## MATERIAL FOR THE TASK

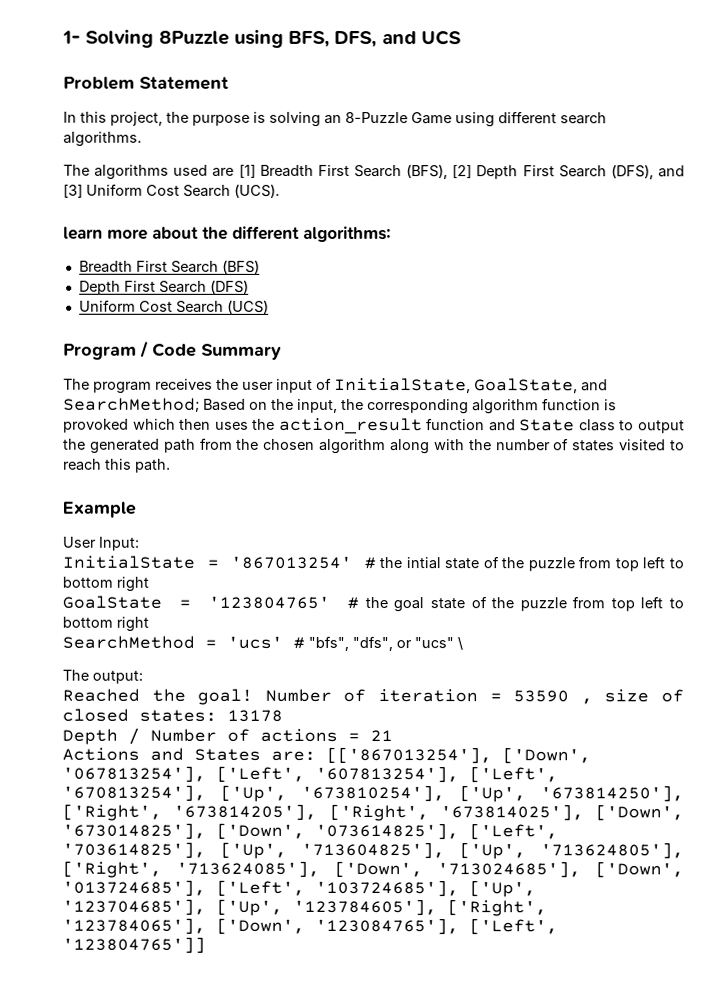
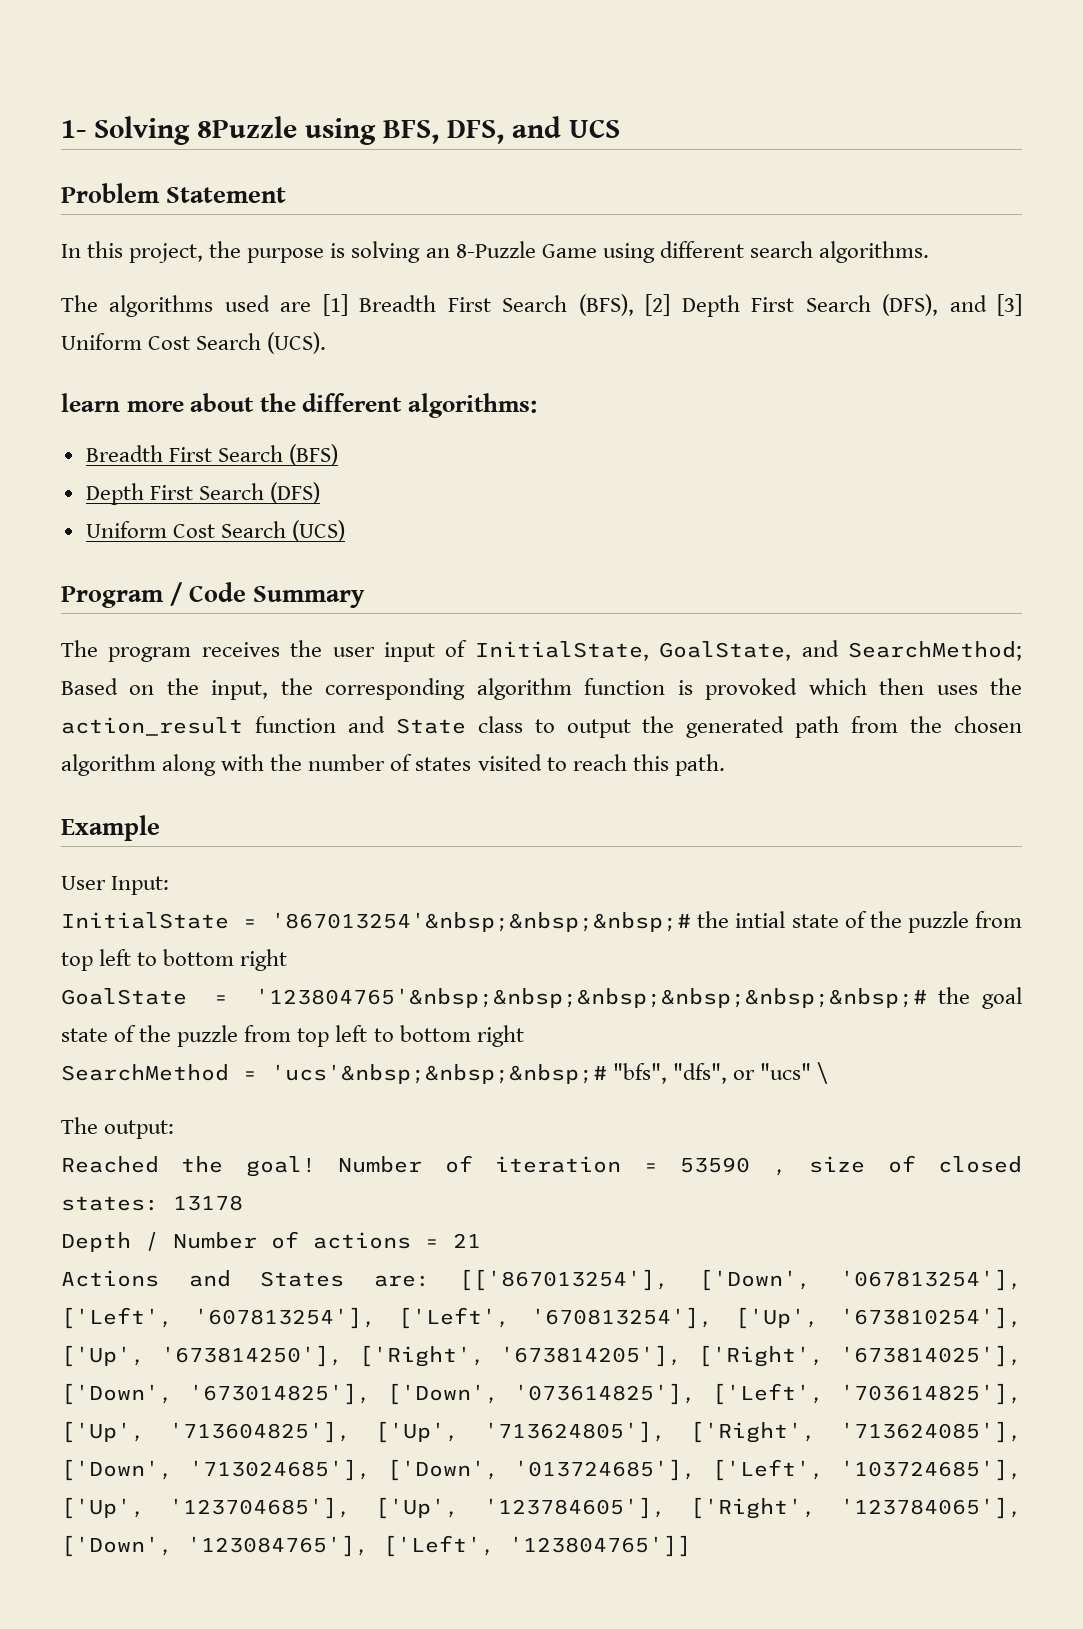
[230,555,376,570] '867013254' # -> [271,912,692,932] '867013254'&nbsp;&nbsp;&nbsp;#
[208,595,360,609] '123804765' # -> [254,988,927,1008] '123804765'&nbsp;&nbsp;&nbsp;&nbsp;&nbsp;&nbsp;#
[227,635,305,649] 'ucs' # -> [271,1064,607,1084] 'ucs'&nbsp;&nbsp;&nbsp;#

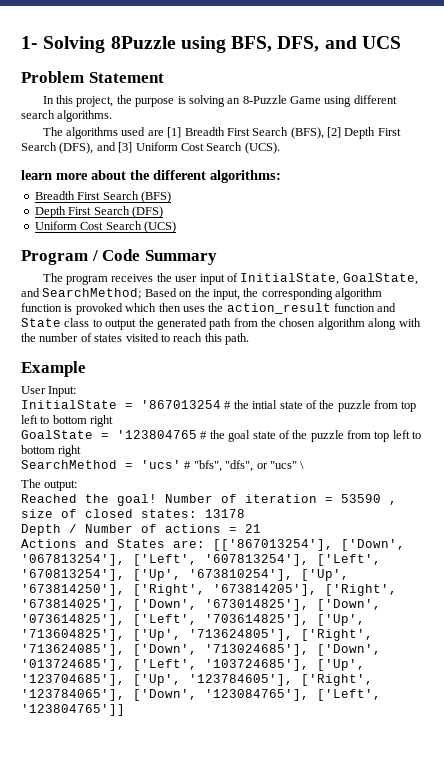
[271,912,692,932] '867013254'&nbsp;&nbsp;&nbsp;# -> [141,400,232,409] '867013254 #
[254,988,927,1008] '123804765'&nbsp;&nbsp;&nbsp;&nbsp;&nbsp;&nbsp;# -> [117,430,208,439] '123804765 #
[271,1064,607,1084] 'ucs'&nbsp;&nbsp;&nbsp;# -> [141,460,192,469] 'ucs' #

## PROBLEM STATEMENT
Without the pictures, return the listing above from its first line through the line that has "[271,912,692,932] '867013254'&nbsp;&nbsp;&nbsp;# ->".

## YOUR SOLUTION
[230,555,376,570] '867013254' # -> [271,912,692,932] '867013254'&nbsp;&nbsp;&nbsp;#
[208,595,360,609] '123804765' # -> [254,988,927,1008] '123804765'&nbsp;&nbsp;&nbsp;&nbsp;&nbsp;&nbsp;#
[227,635,305,649] 'ucs' # -> [271,1064,607,1084] 'ucs'&nbsp;&nbsp;&nbsp;#

[271,912,692,932] '867013254'&nbsp;&nbsp;&nbsp;# -> [141,400,232,409] '867013254 #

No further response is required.